Let's try to come up with some truly off-the-wall explanations of time, before it's too late and the infoverse eats our brains.
E.gl, if every time I asked "am I conscious" I got the preprogrammed result of "yes," then would I ever conclude that it was a false answer? Could our ideas of time have a similar character? As Orwell exposed, there could well be a different position, encapsulated as a meme, to the effect that the past, since it doesn't actually exist, is or can be whatever we agree to, freely or coerced. Allegedly, this was the position of the NAZIs, and they held that they could rewrite history and science, specifically for the purpose of creating a different reality, one in which they were triumphantly right.
Of course, to the rest of us, that sounds like voluntary lunacy, but suppose that we are actually party to a simulation, and what we experience as reality is an elaborate MUDD. After all, wouldn't a game that you really believed to be reality be much more involving than any mere gamespace? So, we install the YES-meme, that reliably detects when we are losing that credulity and steers us or the game away from such an uncomfortable realization.
I wasn't able to save my comments, so I'll stick them here:
Nice intro into the basics, but didn't really answer the big questions. Thanks. I'm going to explore Dirac's work on time, since he was the only reference on the spinning frames of reference that I've come across so far. My main problem will likely be the math.

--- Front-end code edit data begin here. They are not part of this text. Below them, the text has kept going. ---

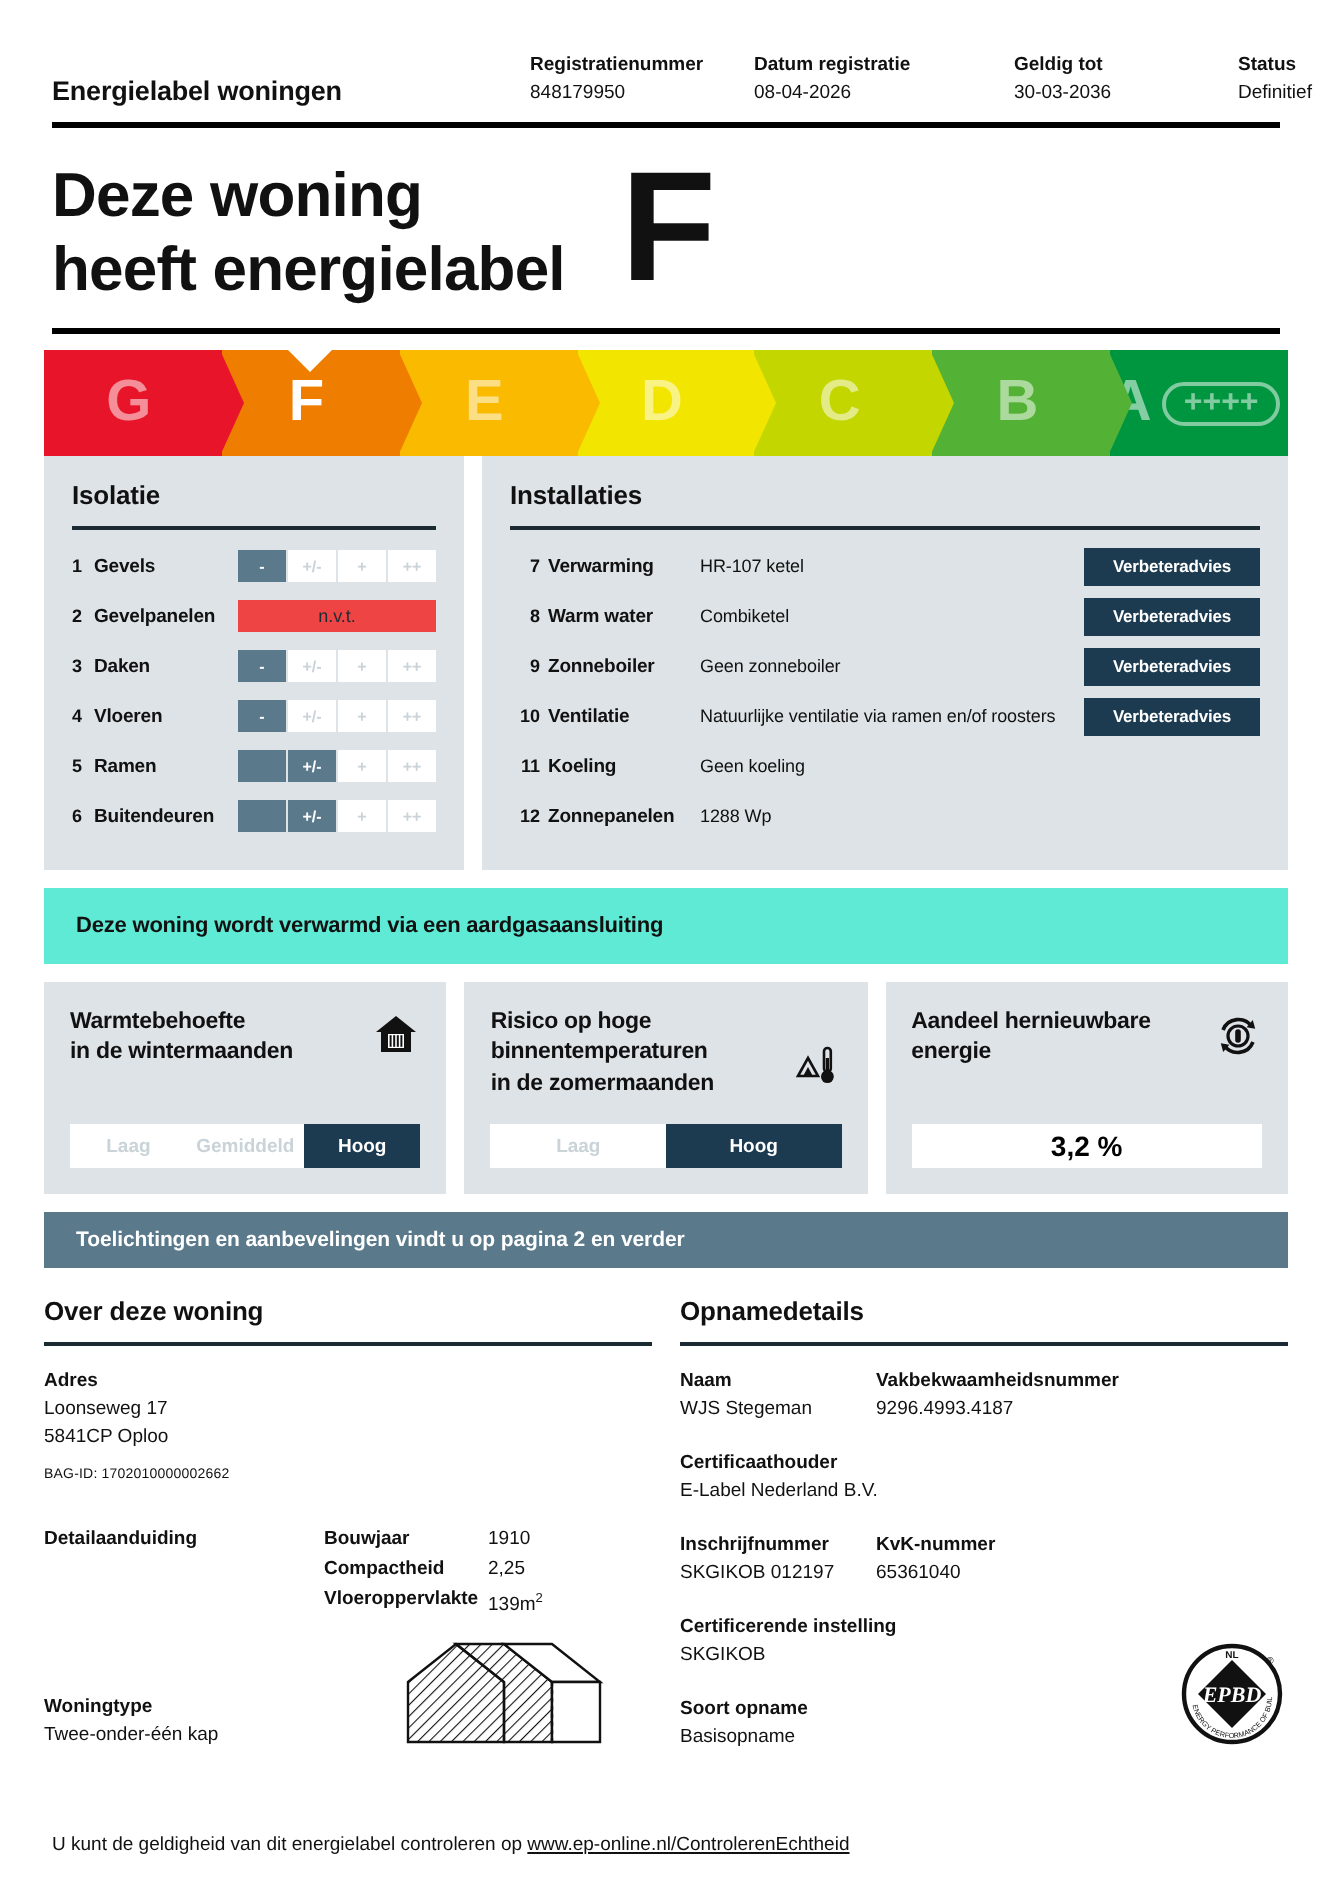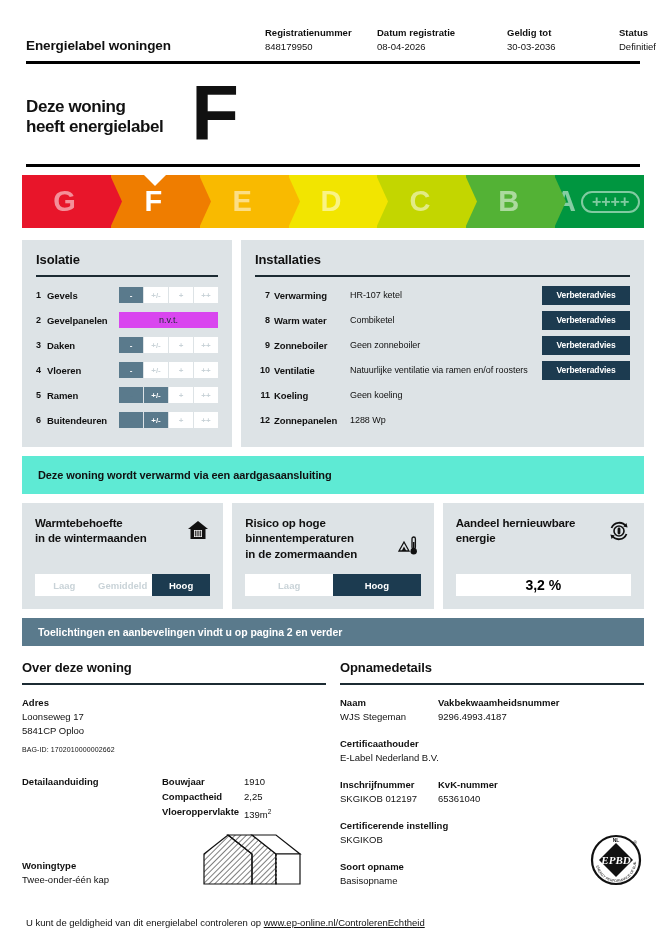--- a/index.html
+++ b/index.html
@@ -33,21 +33,21 @@
   .meta-value{font-size:9.5px;line-height:14px;margin-top:1px;}
   .rule-black{height:3px;background:#000;margin:7px 26px 0 26px;}
 
   
   .hero{
     display:flex;align-items:center;
     padding:14px 26px 0 26px;
     height:92px;box-sizing:border-box;
   }
   .hero-text{
-    font-size:17px;font-weight:bold;line-height:1.18;
+    font-size:31px;font-weight:bold;line-height:1.18;
     letter-spacing:-0.4px;flex:0 0 auto;
   }
   .hero-letter{
     font-size:78px;font-weight:bold;line-height:0.82;
     margin-left:28px;margin-top:-6px;letter-spacing:-2px;
   }
   .rule-black2{height:3px;background:#000;margin:8px 26px 0 26px;}
 
   
   .scale-wrap{
@@ -77,21 +77,21 @@
   }
   .plusbadge{
     position:relative;z-index:3;margin-left:5px;
     border:2px solid rgba(255,255,255,0.5);
     border-radius:11px;padding:1px 9px 2px 9px;
     font-size:16px;font-weight:bold;letter-spacing:0px;
     color:rgba(255,255,255,0.5);line-height:15px;
   }
 
   
-  .panels{display:flex;margin:12px 22px 0 22px;gap:9px;}
+  .panels{display:flex;margin:0 22px 0 22px;gap:9px;}
   .panel{background:#dde3e6;box-sizing:border-box;padding:12px 14px 14px 14px;}
   .panel.isolatie{flex:0 0 210px;}
   .panel.installaties{flex:1;}
   .panel h2{
     margin:0;font-size:13px;font-weight:bold;letter-spacing:-0.1px;
   }
   .panel-rule{height:1.5px;background:#1c2b33;margin:8px 0 6px 0;}
 
   .iso-row{display:flex;align-items:center;height:25px;}
   .iso-num{width:11px;font-size:9px;font-weight:bold;}
@@ -99,21 +99,21 @@
   .iso-cells{display:flex;width:99px;height:16px;}
   .cell{
     flex:1;display:flex;align-items:center;justify-content:center;
     font-size:8px;font-weight:bold;background:#ffffff;color:#c9d3d8;
     border-right:1px solid #dde3e6;box-sizing:border-box;
   }
   .cell:last-child{border-right:none;}
   .cell.on{background:#5a7a8c;color:#ffffff;}
   .cell.fill{background:#5a7a8c;color:#5a7a8c;}
   .cell.nvt{
-    flex:1 1 100%;background:#d946ef;color:#1c2b33;font-size:9px;
+    flex:1 1 100%;background:#ef4444;color:#1c2b33;font-size:9px;
     font-weight:normal;border:none;
   }
 
   .ins-row{display:flex;align-items:center;height:25px;}
   .ins-num{width:15px;font-size:9px;font-weight:bold;text-align:right;padding-right:4px;}
   .ins-name{flex:0 0 76px;font-size:9.5px;font-weight:bold;letter-spacing:-0.1px;}
   .ins-val{flex:1;font-size:9px;letter-spacing:-0.05px;}
   .advice{
     flex:0 0 88px;background:#1c3b50;color:#ffffff;
     font-size:8.5px;font-weight:bold;text-align:center;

I used to do differential equations in college, but now my limit is more like algebra 1. Surprising how little need there is for higher math in most occupations. 1st, 2nd, 3rd, etc. difs are still handy as thought objects.
Thinking about your comment. On the surface, like when you use the term "flow" it seems like you may be assuming your conclusion - using "time" in the description of time... Grok?
Thanks for bringing that up. If we are in a gamespace, then of course time travel is possible, as is rebooting or rewriting the past, or branching into variations of the gameverse. We already do this with our primitive computers. They won't be so primitive in a few decades, and then true gameverses will become possible, in which the participants really think that they are real-real.